Jason Cleri | Property Insurance Coverage Law Blog | March 1, 2018
On August 22, 2013, a fire destroyed an office building where one tenant, Bernstein Liebhard LLP, was a mass tort law practice. The firm’s mass tort practice was shut down for a year. The insured law firm sued Sentinel Insurance Company Limited for $27 million arising from lost income from several hundred mass tort clients who failed to retain the firm during the 12-month period after the fire.

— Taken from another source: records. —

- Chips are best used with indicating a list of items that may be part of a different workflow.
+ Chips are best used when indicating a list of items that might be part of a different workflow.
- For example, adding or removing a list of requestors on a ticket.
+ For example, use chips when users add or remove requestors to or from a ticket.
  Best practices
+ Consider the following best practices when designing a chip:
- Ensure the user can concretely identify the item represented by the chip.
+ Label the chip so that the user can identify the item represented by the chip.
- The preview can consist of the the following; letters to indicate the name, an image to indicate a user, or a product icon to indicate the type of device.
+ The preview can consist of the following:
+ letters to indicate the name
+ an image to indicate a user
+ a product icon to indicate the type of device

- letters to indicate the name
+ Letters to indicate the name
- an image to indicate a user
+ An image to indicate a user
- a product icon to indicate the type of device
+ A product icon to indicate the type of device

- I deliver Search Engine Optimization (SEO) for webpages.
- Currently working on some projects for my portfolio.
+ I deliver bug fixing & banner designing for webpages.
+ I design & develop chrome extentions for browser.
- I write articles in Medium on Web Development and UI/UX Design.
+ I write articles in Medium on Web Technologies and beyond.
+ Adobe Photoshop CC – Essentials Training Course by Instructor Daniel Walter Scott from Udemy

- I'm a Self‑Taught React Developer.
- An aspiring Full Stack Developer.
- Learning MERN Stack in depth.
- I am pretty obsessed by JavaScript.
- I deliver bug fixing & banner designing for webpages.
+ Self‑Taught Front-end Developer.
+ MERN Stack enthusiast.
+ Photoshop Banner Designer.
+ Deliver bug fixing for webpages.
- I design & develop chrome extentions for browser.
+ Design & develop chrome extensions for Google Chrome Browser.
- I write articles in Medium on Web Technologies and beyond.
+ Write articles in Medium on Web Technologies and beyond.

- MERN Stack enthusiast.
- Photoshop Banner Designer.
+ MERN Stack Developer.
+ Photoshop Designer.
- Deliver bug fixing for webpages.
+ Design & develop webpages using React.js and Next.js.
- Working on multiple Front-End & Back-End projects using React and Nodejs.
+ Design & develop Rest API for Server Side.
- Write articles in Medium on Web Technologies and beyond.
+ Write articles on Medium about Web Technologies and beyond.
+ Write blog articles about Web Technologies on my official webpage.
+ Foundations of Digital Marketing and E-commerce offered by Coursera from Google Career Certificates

The policy defined “Business Income” as “Net Income (Net Profit or Loss before income taxes) that would have been earned or incurred if no direct physical loss or physical damage had occurred.” This coverage was limited to 12 months after the date of the damage.
The parties agreed that the Policy clearly provided that income must be “earned” — but how do you define when someone “earns” a contingency fee? The court went with the definition that “earned’ can mean both received or entitled to.
The trial court reasoned that Bernstein had the capacity, lawyers, and staff to prosecute the cases for which it would have been retained during the applicable period, but the equipment damaged by the fire prevented it from taking those cases. But for the fire, Bernstein would have earned its fees when those cases settled or were tried to verdict. Citing National Union Fire Ins. Co. Of Pittsburgh, Pa. v. TransCanada Energy USA, Inc., 153 AD3d 1153 (1st Dept. 2017), the court found that the loss of capacity to produce energy in TransCanada and the loss of Bernstein’s income-producing mass tort case inventory is identical; in both instances, the opportunity to achieve that income during the applicable period was lost due to the respective damaging events. The court concluded that Sentinel knew Bernstein was a law firm at inception of the policy and that most mass tort cases do not close in a year.
The reasoning in this decision could affect future business interruption cases where the coverage being sought is based on a contingency fee profession. . . like a law firm or public adjuster.
The case is Bernstein Liebhard LLP v. Sentinel Ins. Co. Ltd., No. 652726/2015 (Sup Ct, New York County Jan. 23, 2018).